── DATA RECORDS ──
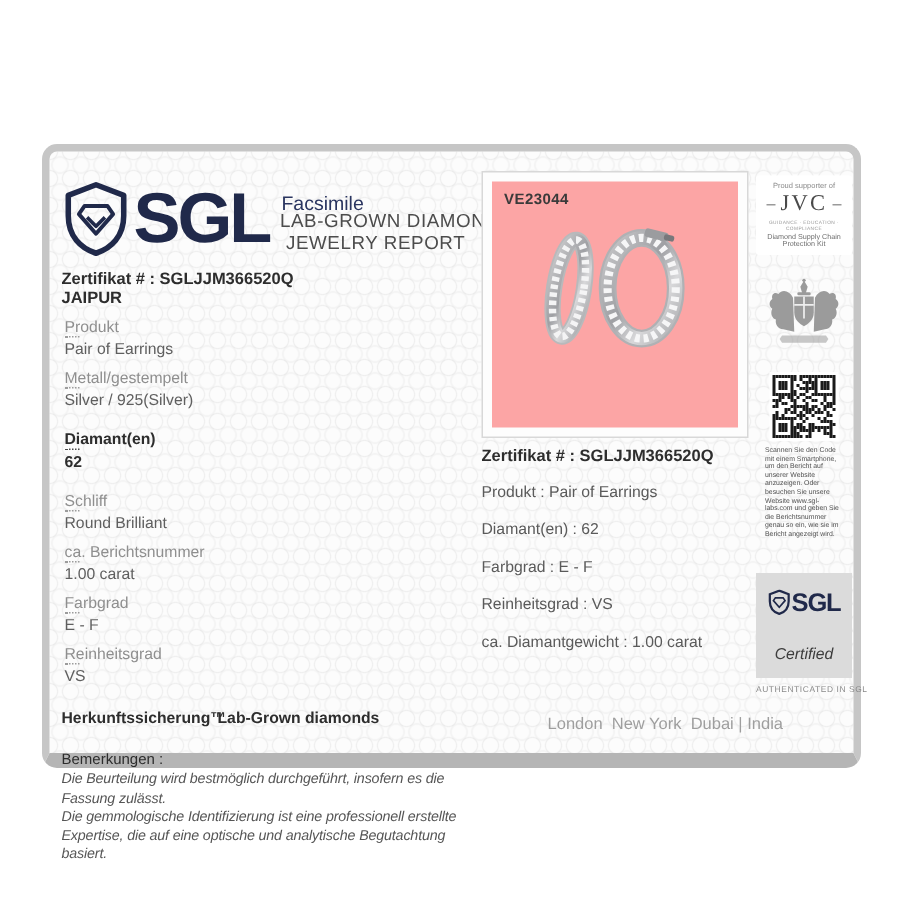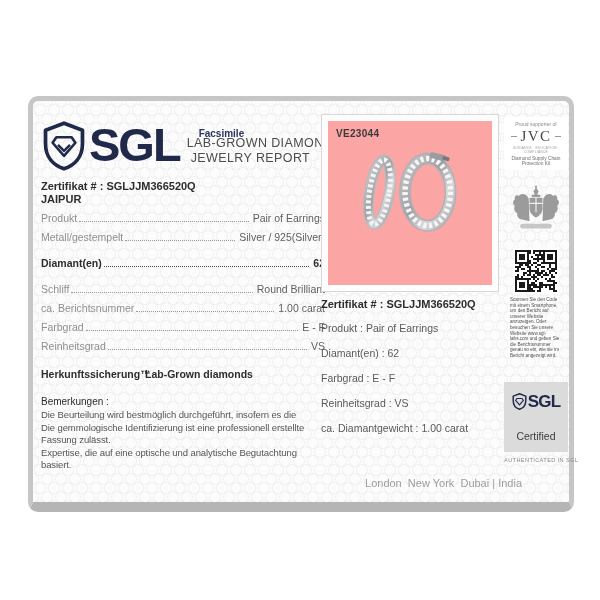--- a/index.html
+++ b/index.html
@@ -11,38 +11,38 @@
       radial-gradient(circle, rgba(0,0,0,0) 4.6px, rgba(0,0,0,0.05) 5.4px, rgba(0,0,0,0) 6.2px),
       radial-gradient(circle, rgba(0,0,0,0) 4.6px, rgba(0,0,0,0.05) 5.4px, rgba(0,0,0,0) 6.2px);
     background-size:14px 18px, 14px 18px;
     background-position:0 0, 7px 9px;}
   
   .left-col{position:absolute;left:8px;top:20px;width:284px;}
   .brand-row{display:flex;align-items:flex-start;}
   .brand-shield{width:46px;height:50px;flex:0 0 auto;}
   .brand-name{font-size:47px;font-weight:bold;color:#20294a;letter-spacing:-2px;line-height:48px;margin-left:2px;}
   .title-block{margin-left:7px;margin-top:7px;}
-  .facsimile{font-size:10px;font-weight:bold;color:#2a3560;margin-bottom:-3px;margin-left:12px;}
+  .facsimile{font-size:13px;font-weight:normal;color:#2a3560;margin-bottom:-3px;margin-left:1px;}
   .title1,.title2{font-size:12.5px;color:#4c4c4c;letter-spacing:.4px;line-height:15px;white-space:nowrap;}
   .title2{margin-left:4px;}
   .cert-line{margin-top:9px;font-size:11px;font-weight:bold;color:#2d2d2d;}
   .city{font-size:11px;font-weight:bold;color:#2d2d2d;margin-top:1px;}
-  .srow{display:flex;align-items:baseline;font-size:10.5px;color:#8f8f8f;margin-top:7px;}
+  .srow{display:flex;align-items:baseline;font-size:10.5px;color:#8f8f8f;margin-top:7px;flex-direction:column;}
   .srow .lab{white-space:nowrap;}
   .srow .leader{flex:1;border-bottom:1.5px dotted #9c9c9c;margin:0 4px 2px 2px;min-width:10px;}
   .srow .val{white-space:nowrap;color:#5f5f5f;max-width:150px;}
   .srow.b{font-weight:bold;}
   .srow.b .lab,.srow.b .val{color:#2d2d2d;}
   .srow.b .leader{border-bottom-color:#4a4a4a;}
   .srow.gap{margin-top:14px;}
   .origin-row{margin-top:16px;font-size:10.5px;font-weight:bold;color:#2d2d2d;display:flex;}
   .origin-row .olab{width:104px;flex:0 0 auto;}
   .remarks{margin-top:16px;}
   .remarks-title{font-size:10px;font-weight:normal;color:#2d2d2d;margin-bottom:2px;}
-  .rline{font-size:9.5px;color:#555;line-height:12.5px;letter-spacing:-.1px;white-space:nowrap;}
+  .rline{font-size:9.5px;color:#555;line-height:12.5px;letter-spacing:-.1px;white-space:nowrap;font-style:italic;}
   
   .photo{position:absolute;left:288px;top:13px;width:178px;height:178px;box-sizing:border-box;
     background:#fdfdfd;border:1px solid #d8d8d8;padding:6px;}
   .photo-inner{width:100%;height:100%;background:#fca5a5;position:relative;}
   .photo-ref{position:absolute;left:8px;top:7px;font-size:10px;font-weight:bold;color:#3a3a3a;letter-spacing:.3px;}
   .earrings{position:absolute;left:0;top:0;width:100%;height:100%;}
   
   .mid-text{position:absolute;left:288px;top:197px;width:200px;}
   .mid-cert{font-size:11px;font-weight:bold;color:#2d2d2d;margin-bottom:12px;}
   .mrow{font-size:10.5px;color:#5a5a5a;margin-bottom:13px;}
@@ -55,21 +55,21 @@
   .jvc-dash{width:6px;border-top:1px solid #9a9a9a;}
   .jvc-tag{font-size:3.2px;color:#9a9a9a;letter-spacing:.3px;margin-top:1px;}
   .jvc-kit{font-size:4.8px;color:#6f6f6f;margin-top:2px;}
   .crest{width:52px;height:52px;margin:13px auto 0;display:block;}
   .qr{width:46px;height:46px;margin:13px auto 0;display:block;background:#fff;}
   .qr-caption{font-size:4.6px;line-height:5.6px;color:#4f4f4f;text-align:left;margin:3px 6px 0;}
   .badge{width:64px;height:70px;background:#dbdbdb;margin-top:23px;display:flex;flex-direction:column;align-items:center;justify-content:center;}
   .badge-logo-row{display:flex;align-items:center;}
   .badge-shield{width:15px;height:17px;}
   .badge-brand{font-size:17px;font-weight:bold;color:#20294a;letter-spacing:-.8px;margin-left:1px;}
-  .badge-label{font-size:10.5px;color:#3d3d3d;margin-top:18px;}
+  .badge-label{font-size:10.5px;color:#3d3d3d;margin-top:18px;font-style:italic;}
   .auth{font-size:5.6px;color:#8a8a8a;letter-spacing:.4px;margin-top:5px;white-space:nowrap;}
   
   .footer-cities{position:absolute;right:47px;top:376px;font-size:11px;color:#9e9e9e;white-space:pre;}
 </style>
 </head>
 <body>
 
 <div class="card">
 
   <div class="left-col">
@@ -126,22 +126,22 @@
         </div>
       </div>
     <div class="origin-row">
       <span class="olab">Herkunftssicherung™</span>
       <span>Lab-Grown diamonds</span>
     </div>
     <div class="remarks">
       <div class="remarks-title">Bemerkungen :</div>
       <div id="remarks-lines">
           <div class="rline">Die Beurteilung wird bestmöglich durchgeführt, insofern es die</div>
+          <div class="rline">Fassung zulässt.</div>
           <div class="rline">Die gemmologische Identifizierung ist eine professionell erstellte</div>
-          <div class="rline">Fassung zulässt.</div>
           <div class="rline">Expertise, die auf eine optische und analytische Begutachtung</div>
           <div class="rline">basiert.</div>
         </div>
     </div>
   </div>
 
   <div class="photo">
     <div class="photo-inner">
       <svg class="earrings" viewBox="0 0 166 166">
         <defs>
───
── DATA RECORDS ──
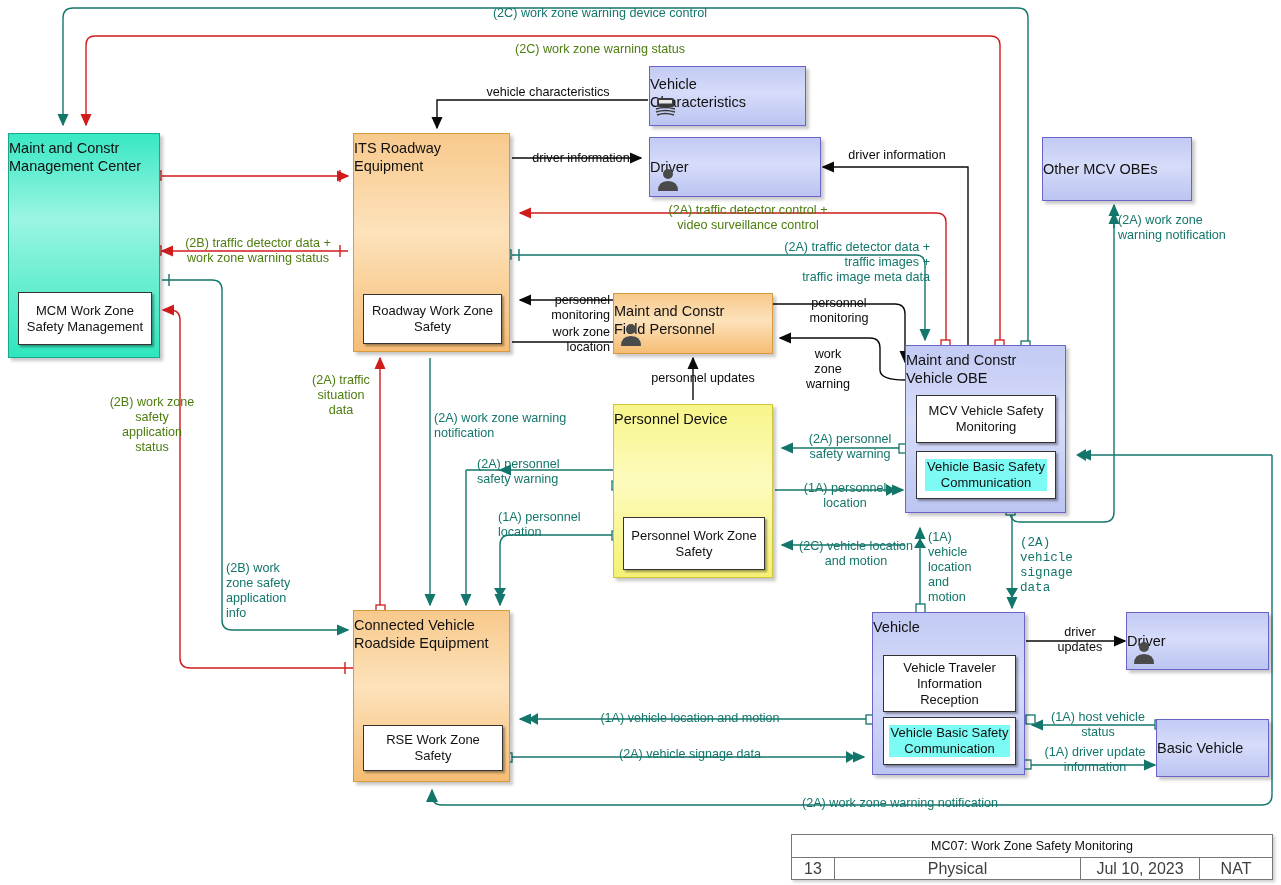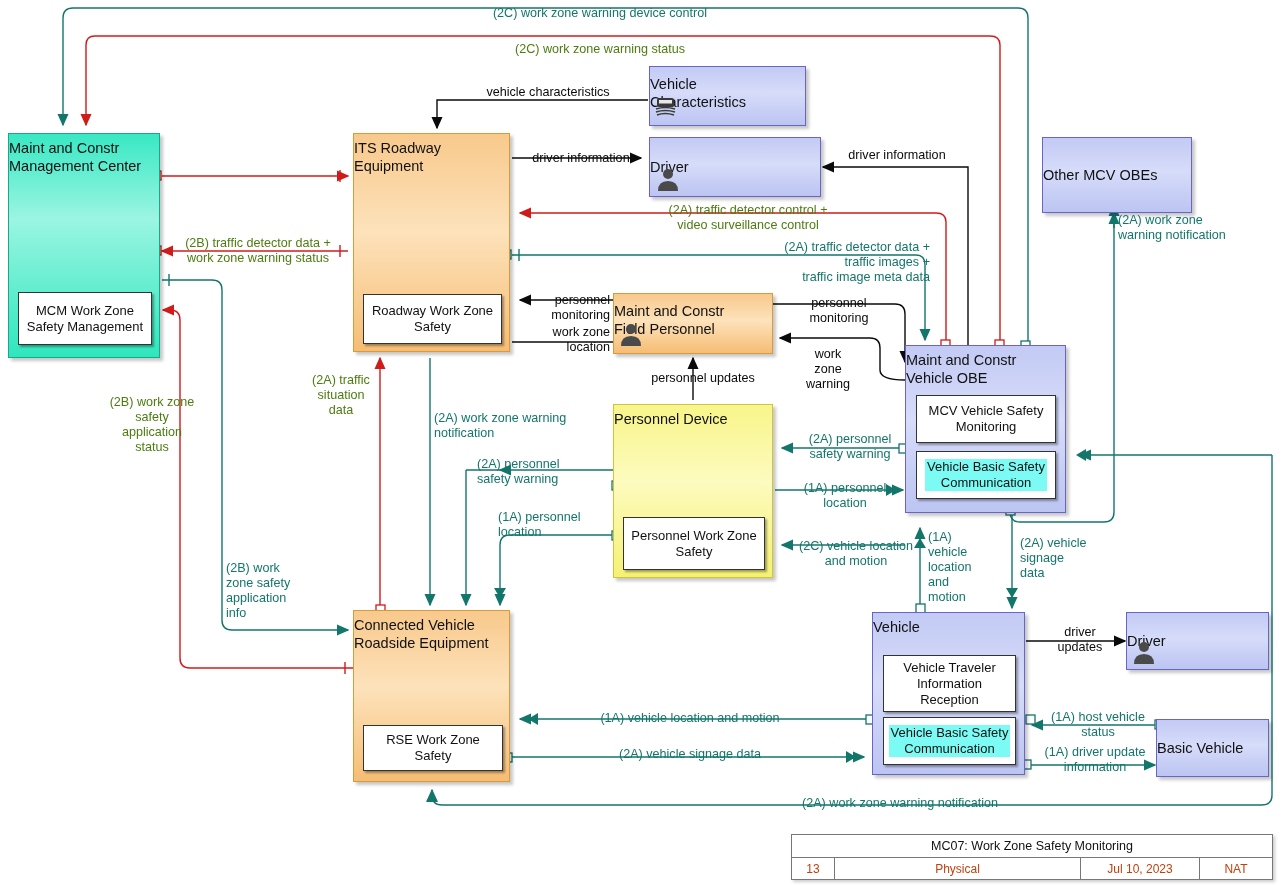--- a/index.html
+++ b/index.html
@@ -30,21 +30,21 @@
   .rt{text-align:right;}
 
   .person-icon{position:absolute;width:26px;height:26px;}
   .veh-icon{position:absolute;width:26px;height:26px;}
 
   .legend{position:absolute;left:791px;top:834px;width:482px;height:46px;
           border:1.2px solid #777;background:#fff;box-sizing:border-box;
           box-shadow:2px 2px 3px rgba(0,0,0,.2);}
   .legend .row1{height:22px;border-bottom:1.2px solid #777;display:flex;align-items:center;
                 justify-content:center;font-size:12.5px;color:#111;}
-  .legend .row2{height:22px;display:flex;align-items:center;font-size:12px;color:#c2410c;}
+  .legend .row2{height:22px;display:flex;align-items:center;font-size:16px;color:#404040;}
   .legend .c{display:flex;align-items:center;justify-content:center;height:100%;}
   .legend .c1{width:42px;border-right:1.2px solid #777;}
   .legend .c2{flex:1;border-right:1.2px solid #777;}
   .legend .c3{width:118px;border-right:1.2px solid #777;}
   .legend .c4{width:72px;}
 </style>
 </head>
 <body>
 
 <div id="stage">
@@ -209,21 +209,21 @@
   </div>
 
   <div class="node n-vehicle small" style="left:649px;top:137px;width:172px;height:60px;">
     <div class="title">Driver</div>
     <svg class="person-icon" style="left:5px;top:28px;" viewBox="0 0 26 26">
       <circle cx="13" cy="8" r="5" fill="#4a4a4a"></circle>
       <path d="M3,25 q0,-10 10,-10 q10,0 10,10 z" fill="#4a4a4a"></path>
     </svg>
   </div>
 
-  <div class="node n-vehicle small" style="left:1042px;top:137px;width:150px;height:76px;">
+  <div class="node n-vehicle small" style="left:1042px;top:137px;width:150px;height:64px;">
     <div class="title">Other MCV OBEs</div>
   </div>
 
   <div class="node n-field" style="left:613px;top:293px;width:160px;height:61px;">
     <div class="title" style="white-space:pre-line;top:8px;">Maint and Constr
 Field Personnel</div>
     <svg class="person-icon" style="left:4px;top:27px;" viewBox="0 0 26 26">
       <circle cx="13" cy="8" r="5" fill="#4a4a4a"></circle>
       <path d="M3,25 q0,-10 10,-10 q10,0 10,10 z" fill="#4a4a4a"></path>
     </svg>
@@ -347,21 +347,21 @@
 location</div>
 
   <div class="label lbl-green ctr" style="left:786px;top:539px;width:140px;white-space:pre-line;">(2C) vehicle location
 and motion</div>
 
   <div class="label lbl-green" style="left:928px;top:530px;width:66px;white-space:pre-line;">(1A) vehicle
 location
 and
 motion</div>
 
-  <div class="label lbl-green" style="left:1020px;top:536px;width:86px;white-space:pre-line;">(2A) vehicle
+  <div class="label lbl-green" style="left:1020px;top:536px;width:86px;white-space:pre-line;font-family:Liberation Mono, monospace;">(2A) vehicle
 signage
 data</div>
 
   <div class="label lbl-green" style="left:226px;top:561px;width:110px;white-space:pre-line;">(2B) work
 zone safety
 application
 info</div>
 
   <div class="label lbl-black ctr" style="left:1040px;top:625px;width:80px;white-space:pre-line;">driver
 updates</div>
───
── DATA RECORDS ──
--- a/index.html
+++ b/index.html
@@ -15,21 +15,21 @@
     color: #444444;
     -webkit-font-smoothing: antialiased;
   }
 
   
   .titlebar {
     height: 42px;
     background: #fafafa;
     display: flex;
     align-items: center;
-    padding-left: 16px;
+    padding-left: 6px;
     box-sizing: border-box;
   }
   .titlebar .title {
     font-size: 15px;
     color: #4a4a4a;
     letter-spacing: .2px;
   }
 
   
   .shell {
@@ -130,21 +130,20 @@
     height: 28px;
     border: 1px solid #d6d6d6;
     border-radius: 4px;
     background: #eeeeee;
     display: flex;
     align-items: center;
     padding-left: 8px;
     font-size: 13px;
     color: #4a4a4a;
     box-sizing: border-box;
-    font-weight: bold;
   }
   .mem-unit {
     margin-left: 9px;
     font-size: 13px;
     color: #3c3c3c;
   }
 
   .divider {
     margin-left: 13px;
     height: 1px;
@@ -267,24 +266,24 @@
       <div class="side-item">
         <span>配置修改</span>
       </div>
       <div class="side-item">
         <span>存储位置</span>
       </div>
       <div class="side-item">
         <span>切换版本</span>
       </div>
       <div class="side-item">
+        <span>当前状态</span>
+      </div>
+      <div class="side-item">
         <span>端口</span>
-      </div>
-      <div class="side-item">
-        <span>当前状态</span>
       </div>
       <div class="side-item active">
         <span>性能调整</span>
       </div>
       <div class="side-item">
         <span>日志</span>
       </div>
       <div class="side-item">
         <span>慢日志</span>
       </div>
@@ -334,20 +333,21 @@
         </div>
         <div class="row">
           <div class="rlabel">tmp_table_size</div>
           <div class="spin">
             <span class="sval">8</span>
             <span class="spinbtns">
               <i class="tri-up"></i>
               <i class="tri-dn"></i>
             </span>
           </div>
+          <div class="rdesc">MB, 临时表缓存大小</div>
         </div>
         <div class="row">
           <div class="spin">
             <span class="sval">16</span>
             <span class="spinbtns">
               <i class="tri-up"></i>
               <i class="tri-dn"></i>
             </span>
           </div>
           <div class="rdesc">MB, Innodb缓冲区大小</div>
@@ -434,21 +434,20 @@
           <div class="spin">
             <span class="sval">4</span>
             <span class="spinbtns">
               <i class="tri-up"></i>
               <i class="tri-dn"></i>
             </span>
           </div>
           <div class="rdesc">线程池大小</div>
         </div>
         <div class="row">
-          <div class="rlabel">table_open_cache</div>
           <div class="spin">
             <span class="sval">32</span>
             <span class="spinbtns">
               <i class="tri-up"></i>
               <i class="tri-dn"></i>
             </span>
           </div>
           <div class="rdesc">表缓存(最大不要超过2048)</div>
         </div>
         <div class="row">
───
# EXERCISE REQUIREMENTS
Would you copy every line of the entries in which "olab" appears?

# SOLUTION TO THE EXERCISE
   .origin-row .olab{width:104px;flex:0 0 auto;}
       <span class="olab">Herkunftssicherung™</span>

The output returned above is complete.